フランスワインを理解するうえで、気候と地理は極めて重要な要素である。フランスは国土が広く、多様な気候帯に恵まれている。北部のシャンパーニュやシャブリは冷涼な大陸性気候で、酸の高い引き締まったワインが生まれる。一方、西部のボルドーは大西洋の影響を受ける海洋性気候で、温暖かつ降雨量が多く、メルロやカベルネ・ソーヴィニヨンが安定して熟す。内陸部のブルゴーニュやローヌ北部では寒暖差のある大陸性気候が特徴で、繊細さと力強さを併せ持つワインが造られる。

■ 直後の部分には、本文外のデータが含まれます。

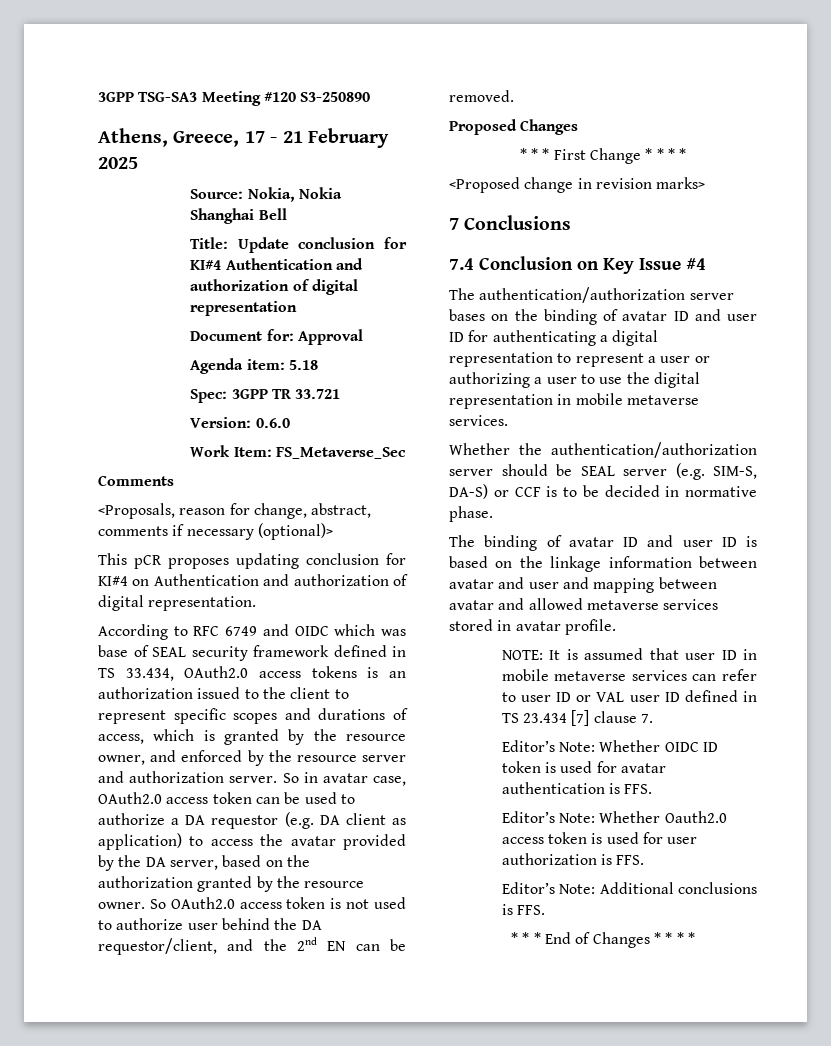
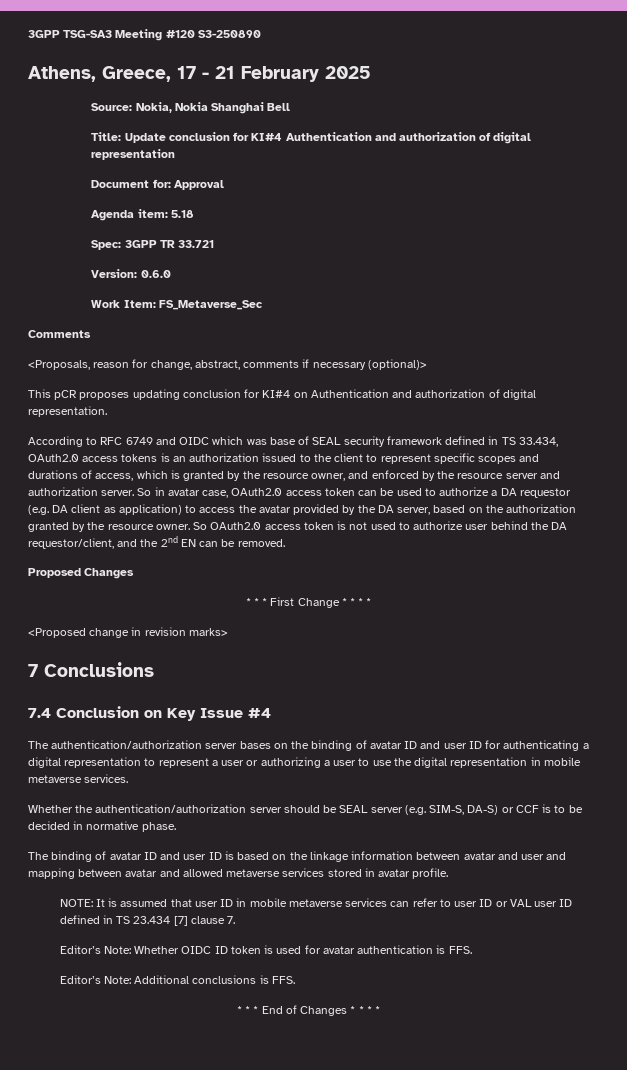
- Editor’s Note: Whether Oauth2.0 access token is used for user authorization is FFS.

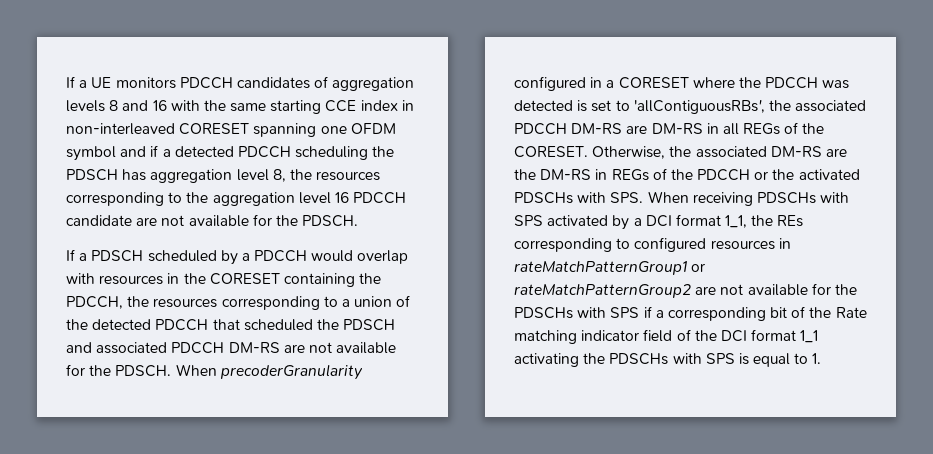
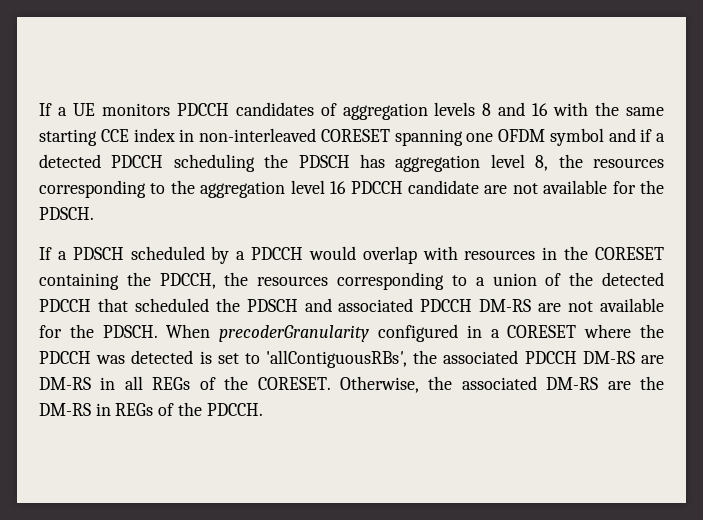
- Otherwise, the associated DM-RS are the DM-RS in REGs of the PDCCH or the activated PDSCHs with SPS. When receiving PDSCHs with SPS activated by a DCI format 1_1, the REs corresponding to configured resources in rateMatchPatternGroup1 or rateMatchPatternGroup2 are not available for the PDSCHs with SPS if a corresponding bit of the Rate matching indicator field of the DCI format 1_1 activating the PDSCHs with SPS is equal to 1.
+ Otherwise, the associated DM-RS are the DM-RS in REGs of the PDCCH.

南仏ラングドックやプロヴァンスは地中海性気候で、日照量が豊富なため果実味の豊かなスタイルとなる。また、川や丘陵、土壌の違いもテロワールを形成し、同じ品種でも産地ごとに異なる個性を生み出している。
現在
長い伝統を基盤としながらも、時代の変化に対応し進化を続けている。AOCを中心とした原産地制度は維持されつつ、IGPやヴァン・ド・フランスなど自由度の高いカテゴリーも活用され、多様なスタイルのワインが生まれている。近年は地球温暖化の影響により、収穫時期の早期化やアルコール度数の上昇が課題となり、品種選択や栽培方法の見直しが進められている。また、環境意識の高まりから、有機栽培やビオディナミ、サステナブル農法を採用する生産者が増加している。醸造面でも、過度な樽香を抑えた自然な表現や、テロワールをより忠実に反映させる造りが重視される傾向にある。国際市場においては高級ワインの評価が依然高い一方、日常的に楽しめる高品質ワインも注目され、フランスワインは伝統と革新を両立させながら世界の中心的存在であり続けている。